[To do] Count every line in the entries that contains "branch". Report that count alone.

Segment Start: Source data

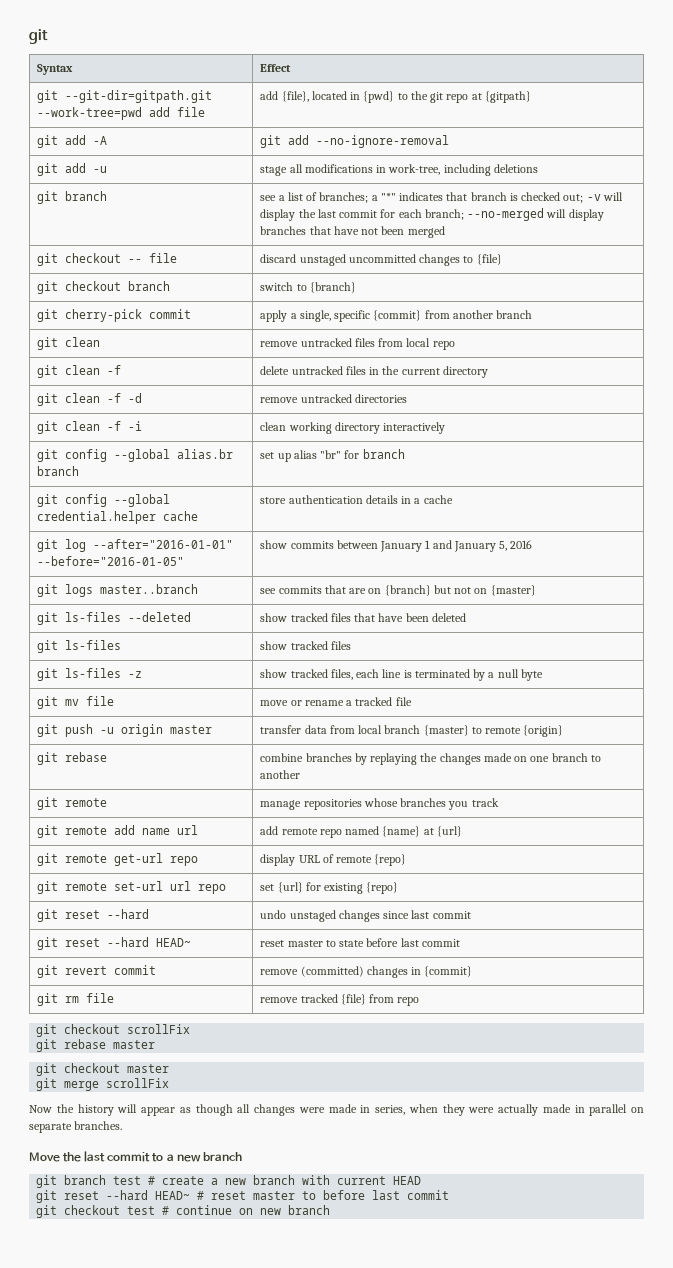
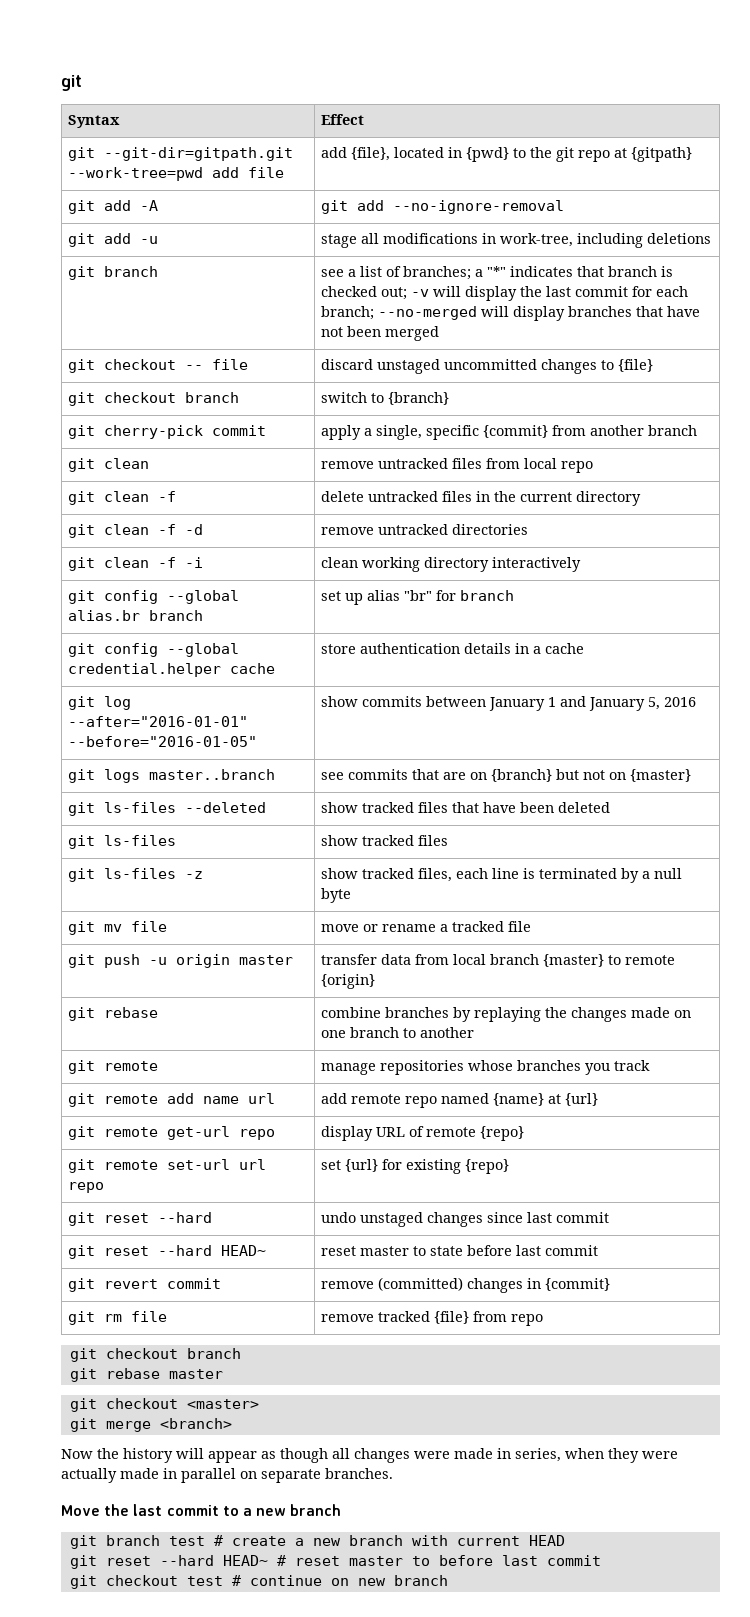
  git rm file | remove tracked {file} from repo
- git checkout scrollFix
+ git checkout branch
- git checkout master
+ git checkout <master>
- git merge scrollFix
+ git merge <branch>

Segment End: Source data

[Exercise result] 2